“Even after a process that feels deep and profound, don’t I need to make a plan and decide to change?”

A Reader writes:

I watched a demo where you were working with a person addicted to eating sweets whenever she was stressed. By the end of the session the person was being gentle and tender with a hurt inner part of her. It was a beautiful and touching process but I wanted to ask you, When does the person fix the problem? Doesn’t she have to address her addictive behavior?

Dear Reader:

I’m glad you were there to witness that process. You could probably feel in your own body that something important had changed for that person. I have the honor of conducting many sessions like that, where the body sense has changed by the end of the session to relaxed, released, open… and there’s a profound sense of inner connection and new possibility.

Even so, the question often comes: Don’t I now have to do something? Resolve to change? Make a plan to be different?
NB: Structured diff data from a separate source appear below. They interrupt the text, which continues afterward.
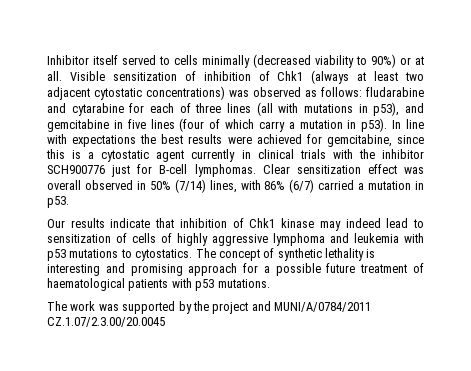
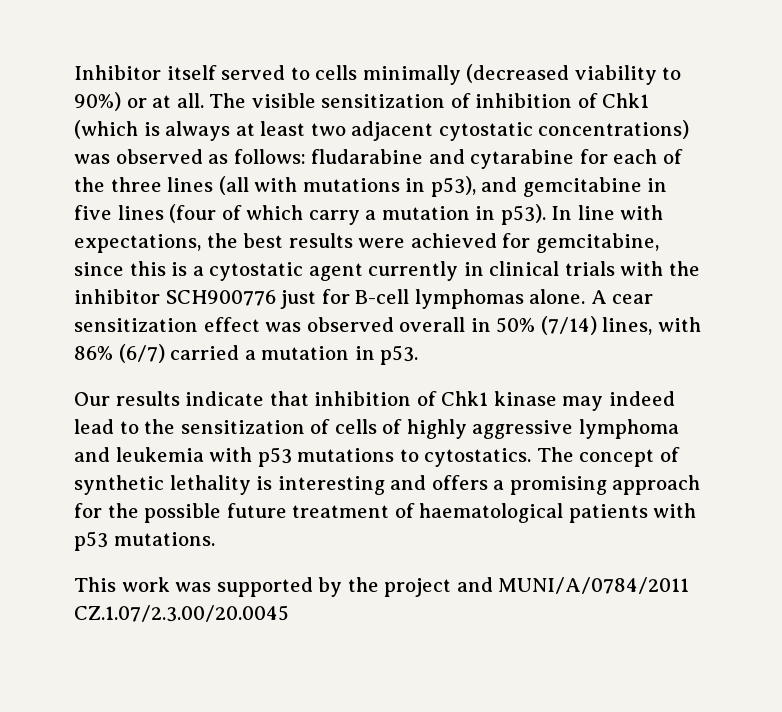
- Visible sensitization of inhibition of Chk1 (always at least two adjacent cytostatic concentrations) was observed as follows: fludarabine and cytarabine for each of three lines (all with mutations in p53), and gemcitabine in five lines (four of which carry a mutation in p53).
+ The visible sensitization of inhibition of Chk1 (which is always at least two adjacent cytostatic concentrations) was observed as follows: fludarabine and cytarabine for each of the three lines (all with mutations in p53), and gemcitabine in five lines (four of which carry a mutation in p53).
- In line with expectations the best results were achieved for gemcitabine, since this is a cytostatic agent currently in clinical trials with the inhibitor SCH900776 just for B-cell lymphomas. Clear sensitization effect was overall observed in 50% (7/14) lines, with 86% (6/7) carried a mutation in p53.
+ In line with expectations, the best results were achieved for gemcitabine, since this is a cytostatic agent currently in clinical trials with the inhibitor SCH900776 just for B-cell lymphomas alone. A cear sensitization effect was observed overall in 50% (7/14) lines, with 86% (6/7) carried a mutation in p53.
- Our results indicate that inhibition of Chk1 kinase may indeed lead to sensitization of cells of highly aggressive lymphoma and leukemia with p53 mutations to cytostatics.
+ Our results indicate that inhibition of Chk1 kinase may indeed lead to the sensitization of cells of highly aggressive lymphoma and leukemia with p53 mutations to cytostatics.
- The concept of synthetic lethality is interesting and promising approach for a possible future treatment of haematological patients with p53 mutations.
+ The concept of synthetic lethality is interesting and offers a promising approach for the possible future treatment of haematological patients with p53 mutations.
- The work was supported by the project and MUNI/A/0784/2011 CZ.1.07/2.3.00/20.0045
+ This work was supported by the project and MUNI/A/0784/2011 CZ.1.07/2.3.00/20.0045

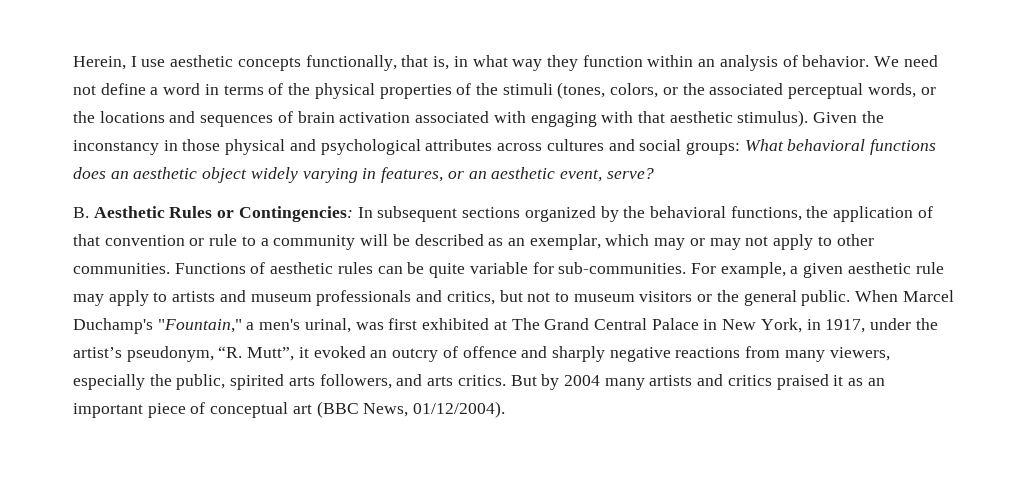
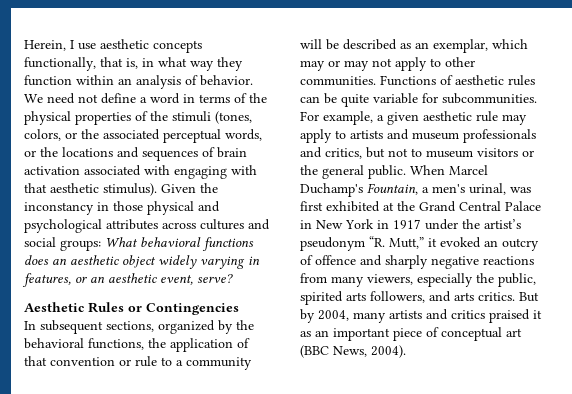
- B. Aesthetic Rules or Contingencies: In subsequent sections organized by the behavioral functions, the application of that convention or rule to a community will be described as an exemplar, which may or may not apply to other communities.
+ Aesthetic Rules or Contingencies
+ In subsequent sections, organized by the behavioral functions, the application of that convention or rule to a community will be described as an exemplar, which may or may not apply to other communities.
- Functions of aesthetic rules can be quite variable for sub-communities.
+ Functions of aesthetic rules can be quite variable for subcommunities.
- When Marcel Duchamp's "Fountain," a men's urinal, was first exhibited at The Grand Central Palace in New York, in 1917, under the artist’s pseudonym, “R. Mutt”, it evoked an outcry of offence and sharply negative reactions from many viewers, especially the public, spirited arts followers, and arts critics.
+ When Marcel Duchamp's Fountain, a men's urinal, was first exhibited at the Grand Central Palace in New York in 1917 under the artist’s pseudonym “R. Mutt,” it evoked an outcry of offence and sharply negative reactions from many viewers, especially the public, spirited arts followers, and arts critics.
- But by 2004 many artists and critics praised it as an important piece of conceptual art (BBC News, 01/12/2004).
+ But by 2004, many artists and critics praised it as an important piece of conceptual art (BBC News, 2004).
The simple answer is no, you don’t.

Certainly there will be new behavior that will follow a session like that. What was hard will become more easy. What was impossible begins to be possible. Barbara McGavin and I have often seen this kind of change in our Untangling™ work (formerly called Treasure Maps to the Soul).

But you don’t have to decide or resolve to be different.

In fact to try to do so would be a step backward.

Why? Because this kind of process is already a change… so change doesn’t have to be decided on. The very terms in which we understand the problem are now open. There may no longer be an addiction to sweets. We don’t know yet.

We need to just live forward and see. And if there is something more that needs attention (because very tangled issues don’t typically change completely in one session), we will come back to it with a compassionate and curious attention to how it is now.